Jointly submitted by the Democratic, Liberal Democratic and Your parties, the resolution was supported by other minority parties, but the Communist Party and Social Democratic Party disapproved of it.
“The resolution is sensational and provocative, so it is not something to be adopted by the legislature,” said Yasumasa Shigeno, secretary general of the Social Democratic Party. “No good conclusion will come out of having an emotional fight.”
It was the first time in nearly six decades that Japanese lawmakers adopted a resolution on Dokdo.

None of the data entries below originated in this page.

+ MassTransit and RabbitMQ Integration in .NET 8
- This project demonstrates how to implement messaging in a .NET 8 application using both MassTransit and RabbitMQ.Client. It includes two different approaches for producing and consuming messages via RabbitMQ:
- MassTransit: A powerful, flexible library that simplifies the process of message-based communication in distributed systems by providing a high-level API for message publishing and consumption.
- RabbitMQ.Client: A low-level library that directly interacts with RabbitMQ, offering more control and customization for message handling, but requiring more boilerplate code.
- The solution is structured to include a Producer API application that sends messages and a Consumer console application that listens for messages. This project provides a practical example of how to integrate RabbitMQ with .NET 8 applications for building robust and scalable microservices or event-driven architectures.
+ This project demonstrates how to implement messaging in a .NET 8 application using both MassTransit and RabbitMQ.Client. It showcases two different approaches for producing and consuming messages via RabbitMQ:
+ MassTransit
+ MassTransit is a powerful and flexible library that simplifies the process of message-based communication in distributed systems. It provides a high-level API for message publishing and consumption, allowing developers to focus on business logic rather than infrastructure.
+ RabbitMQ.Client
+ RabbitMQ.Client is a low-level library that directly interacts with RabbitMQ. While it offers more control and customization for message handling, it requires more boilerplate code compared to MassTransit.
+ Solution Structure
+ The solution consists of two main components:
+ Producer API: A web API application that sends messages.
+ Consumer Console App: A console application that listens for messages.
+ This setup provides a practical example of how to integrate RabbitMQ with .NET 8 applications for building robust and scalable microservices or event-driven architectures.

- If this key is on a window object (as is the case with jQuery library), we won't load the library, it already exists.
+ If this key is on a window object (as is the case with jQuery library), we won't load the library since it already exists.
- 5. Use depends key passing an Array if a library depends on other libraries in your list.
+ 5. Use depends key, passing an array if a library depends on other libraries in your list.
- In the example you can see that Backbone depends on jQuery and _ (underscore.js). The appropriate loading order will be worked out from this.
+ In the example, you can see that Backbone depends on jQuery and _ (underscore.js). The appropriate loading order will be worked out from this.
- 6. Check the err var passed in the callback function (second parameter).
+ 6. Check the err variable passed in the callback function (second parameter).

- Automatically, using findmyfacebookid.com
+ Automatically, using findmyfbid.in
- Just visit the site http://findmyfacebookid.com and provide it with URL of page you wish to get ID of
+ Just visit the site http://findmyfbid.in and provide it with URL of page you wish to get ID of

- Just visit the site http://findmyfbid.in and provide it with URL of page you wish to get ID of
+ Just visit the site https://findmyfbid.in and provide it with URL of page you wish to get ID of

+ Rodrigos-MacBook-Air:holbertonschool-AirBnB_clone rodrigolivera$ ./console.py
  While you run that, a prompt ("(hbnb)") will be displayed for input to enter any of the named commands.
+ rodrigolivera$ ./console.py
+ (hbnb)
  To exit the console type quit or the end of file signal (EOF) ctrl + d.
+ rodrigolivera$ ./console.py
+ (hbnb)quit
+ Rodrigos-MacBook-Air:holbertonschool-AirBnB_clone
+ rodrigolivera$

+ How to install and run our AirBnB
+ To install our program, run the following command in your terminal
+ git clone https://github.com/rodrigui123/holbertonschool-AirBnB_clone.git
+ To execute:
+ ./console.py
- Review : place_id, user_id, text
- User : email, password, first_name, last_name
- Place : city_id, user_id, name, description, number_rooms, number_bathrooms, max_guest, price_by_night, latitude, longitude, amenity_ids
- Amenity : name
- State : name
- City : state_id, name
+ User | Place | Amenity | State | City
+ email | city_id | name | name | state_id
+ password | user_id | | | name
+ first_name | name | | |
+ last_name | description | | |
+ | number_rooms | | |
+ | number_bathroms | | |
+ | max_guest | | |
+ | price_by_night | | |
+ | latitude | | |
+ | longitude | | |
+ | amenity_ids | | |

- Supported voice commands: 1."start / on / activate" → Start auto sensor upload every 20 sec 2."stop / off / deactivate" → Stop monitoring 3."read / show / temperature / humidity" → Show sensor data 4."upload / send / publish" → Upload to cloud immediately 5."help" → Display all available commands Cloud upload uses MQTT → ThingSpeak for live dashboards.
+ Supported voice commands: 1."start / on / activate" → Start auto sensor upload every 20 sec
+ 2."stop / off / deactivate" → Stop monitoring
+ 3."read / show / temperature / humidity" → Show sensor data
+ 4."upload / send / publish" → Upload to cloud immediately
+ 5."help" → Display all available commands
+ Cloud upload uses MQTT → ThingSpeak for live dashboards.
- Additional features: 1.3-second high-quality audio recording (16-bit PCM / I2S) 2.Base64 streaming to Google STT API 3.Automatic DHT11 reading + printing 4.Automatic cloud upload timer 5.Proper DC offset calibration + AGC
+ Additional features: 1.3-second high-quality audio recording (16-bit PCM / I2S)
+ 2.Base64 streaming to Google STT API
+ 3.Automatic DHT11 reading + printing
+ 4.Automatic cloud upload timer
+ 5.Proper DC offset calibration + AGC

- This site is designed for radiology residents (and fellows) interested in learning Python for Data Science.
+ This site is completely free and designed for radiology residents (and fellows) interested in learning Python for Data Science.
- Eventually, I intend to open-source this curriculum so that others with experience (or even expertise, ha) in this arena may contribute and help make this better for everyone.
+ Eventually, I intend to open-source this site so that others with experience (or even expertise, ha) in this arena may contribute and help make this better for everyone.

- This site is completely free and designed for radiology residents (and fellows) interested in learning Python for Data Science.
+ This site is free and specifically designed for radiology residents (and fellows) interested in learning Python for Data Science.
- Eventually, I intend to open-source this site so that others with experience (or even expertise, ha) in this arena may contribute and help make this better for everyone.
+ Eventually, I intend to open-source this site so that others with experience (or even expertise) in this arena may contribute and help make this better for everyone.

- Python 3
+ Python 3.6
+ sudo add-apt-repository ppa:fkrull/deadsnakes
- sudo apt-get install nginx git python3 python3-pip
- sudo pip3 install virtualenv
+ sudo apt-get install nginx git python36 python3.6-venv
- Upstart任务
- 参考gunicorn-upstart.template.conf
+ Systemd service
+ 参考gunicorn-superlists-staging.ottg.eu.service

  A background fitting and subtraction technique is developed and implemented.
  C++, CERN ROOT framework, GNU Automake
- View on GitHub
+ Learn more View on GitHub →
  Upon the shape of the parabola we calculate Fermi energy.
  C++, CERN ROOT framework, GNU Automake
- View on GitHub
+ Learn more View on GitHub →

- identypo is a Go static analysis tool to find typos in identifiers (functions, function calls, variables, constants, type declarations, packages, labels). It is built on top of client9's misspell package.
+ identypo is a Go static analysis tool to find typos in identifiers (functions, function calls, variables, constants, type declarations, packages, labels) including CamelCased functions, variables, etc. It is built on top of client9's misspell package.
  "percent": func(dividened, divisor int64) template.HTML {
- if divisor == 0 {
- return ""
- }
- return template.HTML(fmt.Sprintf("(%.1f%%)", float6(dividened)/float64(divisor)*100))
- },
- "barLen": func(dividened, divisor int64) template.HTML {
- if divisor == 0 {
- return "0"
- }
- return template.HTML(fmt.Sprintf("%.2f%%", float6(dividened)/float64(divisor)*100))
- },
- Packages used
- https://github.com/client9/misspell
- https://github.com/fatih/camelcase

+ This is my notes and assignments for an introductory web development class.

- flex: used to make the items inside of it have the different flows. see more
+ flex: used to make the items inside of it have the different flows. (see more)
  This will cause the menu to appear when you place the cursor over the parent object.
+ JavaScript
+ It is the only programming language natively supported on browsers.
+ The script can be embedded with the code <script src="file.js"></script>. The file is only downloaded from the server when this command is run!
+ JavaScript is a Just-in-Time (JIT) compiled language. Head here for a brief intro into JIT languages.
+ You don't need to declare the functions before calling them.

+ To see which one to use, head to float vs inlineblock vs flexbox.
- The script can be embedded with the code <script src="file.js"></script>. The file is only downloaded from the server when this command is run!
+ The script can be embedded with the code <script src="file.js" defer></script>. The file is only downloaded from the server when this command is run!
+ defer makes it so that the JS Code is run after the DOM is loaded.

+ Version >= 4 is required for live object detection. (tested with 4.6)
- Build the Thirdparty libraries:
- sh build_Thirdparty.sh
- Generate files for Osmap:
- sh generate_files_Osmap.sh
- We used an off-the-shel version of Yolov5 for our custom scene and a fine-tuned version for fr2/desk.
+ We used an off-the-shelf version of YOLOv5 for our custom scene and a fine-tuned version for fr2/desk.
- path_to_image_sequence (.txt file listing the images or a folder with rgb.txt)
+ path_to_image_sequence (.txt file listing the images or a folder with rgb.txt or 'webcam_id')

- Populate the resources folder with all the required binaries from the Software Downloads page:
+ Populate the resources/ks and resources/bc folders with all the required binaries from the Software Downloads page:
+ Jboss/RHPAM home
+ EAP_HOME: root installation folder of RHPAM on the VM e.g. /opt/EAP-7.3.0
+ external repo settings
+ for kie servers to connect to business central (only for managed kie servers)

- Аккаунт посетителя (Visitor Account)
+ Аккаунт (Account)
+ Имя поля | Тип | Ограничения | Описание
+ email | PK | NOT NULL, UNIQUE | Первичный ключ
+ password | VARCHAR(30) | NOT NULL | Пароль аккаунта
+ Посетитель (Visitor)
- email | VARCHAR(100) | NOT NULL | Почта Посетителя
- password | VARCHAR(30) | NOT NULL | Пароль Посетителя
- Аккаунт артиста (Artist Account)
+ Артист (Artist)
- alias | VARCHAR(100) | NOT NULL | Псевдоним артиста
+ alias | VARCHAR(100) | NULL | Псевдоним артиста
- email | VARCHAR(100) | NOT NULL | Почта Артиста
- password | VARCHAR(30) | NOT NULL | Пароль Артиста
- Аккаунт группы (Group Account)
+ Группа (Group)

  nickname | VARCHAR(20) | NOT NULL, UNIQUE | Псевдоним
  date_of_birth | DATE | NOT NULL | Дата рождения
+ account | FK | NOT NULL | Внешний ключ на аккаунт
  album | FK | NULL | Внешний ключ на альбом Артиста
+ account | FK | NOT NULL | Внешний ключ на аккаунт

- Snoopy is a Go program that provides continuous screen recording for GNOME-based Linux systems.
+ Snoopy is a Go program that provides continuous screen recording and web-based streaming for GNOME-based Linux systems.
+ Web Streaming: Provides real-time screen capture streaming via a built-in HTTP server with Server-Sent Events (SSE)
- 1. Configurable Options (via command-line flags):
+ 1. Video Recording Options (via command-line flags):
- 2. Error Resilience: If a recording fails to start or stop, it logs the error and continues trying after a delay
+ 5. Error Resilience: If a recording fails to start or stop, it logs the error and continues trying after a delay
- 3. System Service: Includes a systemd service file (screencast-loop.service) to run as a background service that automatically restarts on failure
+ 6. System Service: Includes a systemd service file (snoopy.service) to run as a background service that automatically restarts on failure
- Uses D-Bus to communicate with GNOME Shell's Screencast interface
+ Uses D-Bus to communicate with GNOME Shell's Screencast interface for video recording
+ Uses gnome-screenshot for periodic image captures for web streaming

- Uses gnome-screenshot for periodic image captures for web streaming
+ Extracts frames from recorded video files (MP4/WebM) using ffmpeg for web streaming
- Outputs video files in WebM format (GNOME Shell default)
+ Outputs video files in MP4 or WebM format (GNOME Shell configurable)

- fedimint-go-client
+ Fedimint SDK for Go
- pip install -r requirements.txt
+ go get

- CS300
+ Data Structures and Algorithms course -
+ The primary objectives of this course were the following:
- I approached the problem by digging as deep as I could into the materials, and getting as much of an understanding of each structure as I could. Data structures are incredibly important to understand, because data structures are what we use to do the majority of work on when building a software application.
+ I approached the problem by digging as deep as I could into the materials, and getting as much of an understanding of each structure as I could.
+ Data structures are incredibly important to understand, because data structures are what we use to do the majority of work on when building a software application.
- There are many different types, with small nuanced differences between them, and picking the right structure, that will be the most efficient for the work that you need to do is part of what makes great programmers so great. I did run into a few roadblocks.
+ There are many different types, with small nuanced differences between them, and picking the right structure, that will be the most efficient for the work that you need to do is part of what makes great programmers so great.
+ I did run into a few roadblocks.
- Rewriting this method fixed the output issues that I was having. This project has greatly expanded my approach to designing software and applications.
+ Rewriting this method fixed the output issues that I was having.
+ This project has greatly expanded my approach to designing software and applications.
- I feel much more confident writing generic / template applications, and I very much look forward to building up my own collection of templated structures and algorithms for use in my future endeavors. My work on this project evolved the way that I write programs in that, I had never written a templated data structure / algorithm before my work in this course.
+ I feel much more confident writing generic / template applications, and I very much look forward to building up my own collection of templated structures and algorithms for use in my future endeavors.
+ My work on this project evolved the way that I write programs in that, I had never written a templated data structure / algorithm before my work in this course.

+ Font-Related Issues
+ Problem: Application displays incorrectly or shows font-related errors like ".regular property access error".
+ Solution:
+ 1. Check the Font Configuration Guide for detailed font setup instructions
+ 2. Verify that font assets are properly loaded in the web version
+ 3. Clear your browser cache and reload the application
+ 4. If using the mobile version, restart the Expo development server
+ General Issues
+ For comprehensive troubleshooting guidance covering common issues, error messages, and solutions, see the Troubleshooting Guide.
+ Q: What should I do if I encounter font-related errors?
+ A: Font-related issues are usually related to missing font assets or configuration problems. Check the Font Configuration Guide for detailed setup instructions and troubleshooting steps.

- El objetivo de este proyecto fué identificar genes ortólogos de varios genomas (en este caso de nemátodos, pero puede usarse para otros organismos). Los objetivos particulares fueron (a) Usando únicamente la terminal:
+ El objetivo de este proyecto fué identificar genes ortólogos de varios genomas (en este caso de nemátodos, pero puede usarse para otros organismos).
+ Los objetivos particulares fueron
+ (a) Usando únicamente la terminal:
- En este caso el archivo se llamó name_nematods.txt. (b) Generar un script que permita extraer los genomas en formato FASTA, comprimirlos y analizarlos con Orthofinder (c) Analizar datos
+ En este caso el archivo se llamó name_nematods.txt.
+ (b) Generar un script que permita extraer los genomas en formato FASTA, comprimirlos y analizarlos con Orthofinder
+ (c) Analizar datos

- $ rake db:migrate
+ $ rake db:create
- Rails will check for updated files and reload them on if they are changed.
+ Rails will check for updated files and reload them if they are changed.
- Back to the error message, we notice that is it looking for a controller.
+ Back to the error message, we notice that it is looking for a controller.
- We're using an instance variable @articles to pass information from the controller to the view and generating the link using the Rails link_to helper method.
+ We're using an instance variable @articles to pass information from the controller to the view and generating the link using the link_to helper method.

The first was after then-Korean President Syngman Rhee established a maritime boundary line in 1952 and included Dokdo in Korea’s territory.
Earlier yesterday, Noda also called Lee’s trip “an illegal landing,” as he spoke before the budget committee of the House of Councillors, the upper house of Japan’s Diet.
Noda also expressed regret that Seoul has sent back his letter to claim Dokdo. A Korean diplomat in Tokyo, Kim Gi-hong, tried to enter the Japanese Foreign Ministry on Thursday to return the letter, but his entry was blocked. Afterward, Seoul sent the letter through registered mail, and Tokyo said yesterday it was received.
Japanese Foreign Minister Koichiro Gemba said yesterday Tokyo will summon the Korean ambassador to Japan to complain about the return of the letter, but won’t make another attempt to send it.
Seoul, then, lodged a formal protest yesterday over Gemba’s earlier remarks on Dokdo. Seoul’s Ministry of Foreign Affairs and Trade summoned a Japanese diplomat and handed over a letter to protest Gemba’s describing Korea’s control over Dokdo an “illegal occupation.”
In another sign of protest, Japan hinted at an economic reprisal against Korea over the diplomatic row. Japanese Finance Minister Jun Azumi hinted yesterday that a planned purchase of Korean government bonds could be suspended.
“We haven’t made a decision as yet on whether we will actually buy government bonds,” Azumi said. “I want to watch the situation for a while.”
He also reiterated that Tokyo might not extend a currency swap deal with Seoul after it expires in October.
The Blue House kept cool about Japan’s emotional moves.
“Dokdo are tangible islets of Korea in the East Sea,” said a Blue House official. “And Takeshima is Japan’s mirage floating in a sea of delusion. We don’t care what Japan does with it.”
Amidst frustrations in the region over Japan’s territorial provocations, Korea and China yesterday celebrated the 20th anniversary of the opening of diplomatic relations. Leaders of Korea and China exchanged congratulatory letters, the Blue House said yesterday, and released excerpts.
“Since the two countries established diplomatic relations in 1992, they have achieved a rare friendship and cooperative ties within the short period of 20 years,” President Lee Myung-bak wrote in a letter to Chinese President Hu Jintao,
“It is particularly meaningful that bilateral relations are now entering the stage of a new leap since the two countries elevated their ties to a strategic cooperative partnership in 2008.”
After praising the notable growth in bilateral exchanges and cooperation in foreign and security affairs, Lee also stressed that a new horizon will open when the two countries sign a bilateral free trade agreement. According to the Blue House, Hu also praised the joint efforts of the two countries to develop their relationship since 1992.
“The two countries have a wide range of mutual interests in deepening their cooperation and developing regional and global peace,” Hu said in the letter, according to the Blue House. “China wants to expand and strengthen exchanges and cooperation with Korea in order to bolster the strategic partnership and open a new chapter in the two countries’ friendship.”